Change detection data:
______
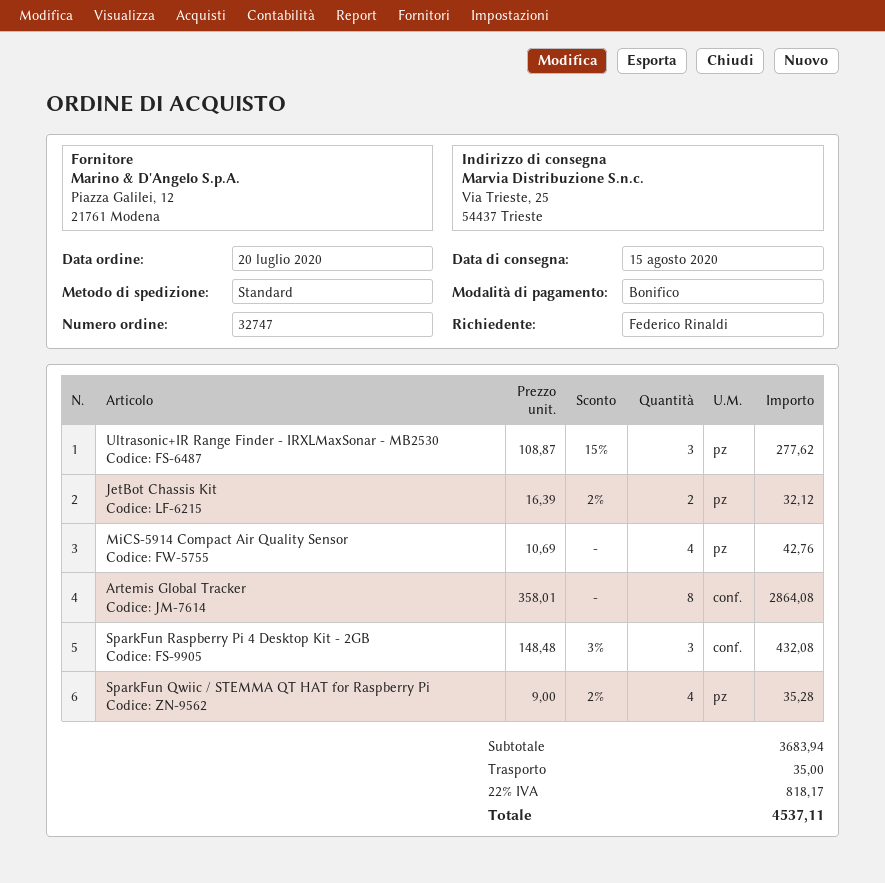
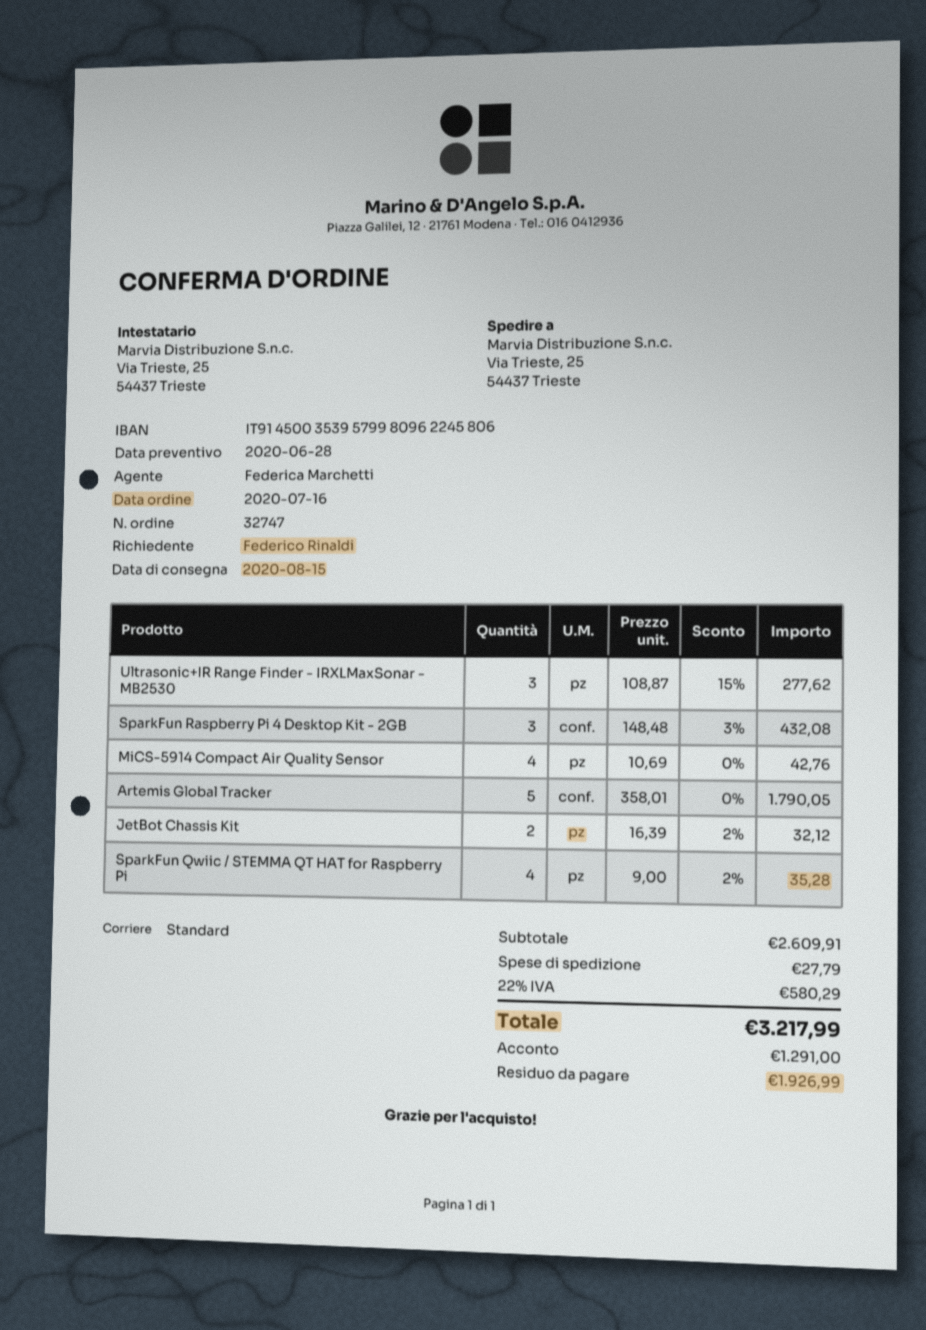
order date: 2020-07-20 -> 2020-07-16
Artemis Global Tracker: 8 x 358.01 = 2864.08 -> 5 x 358.01 = 1790.05
subtotal: 3683.94 -> 2609.91
shipping: 35.00 -> 27.79
tax: 22% = 818.17 -> 22% = 580.29
total: 4537.11 -> 3217.99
______
WHAT IS EXPECTED
Take the line with "Artemis Global Tracker: 8" and all lines after it through the end of the records, and write them out exactly; include nothing else.

ANSWER FOR THIS EXERCISE
Artemis Global Tracker: 8 x 358.01 = 2864.08 -> 5 x 358.01 = 1790.05
subtotal: 3683.94 -> 2609.91
shipping: 35.00 -> 27.79
tax: 22% = 818.17 -> 22% = 580.29
total: 4537.11 -> 3217.99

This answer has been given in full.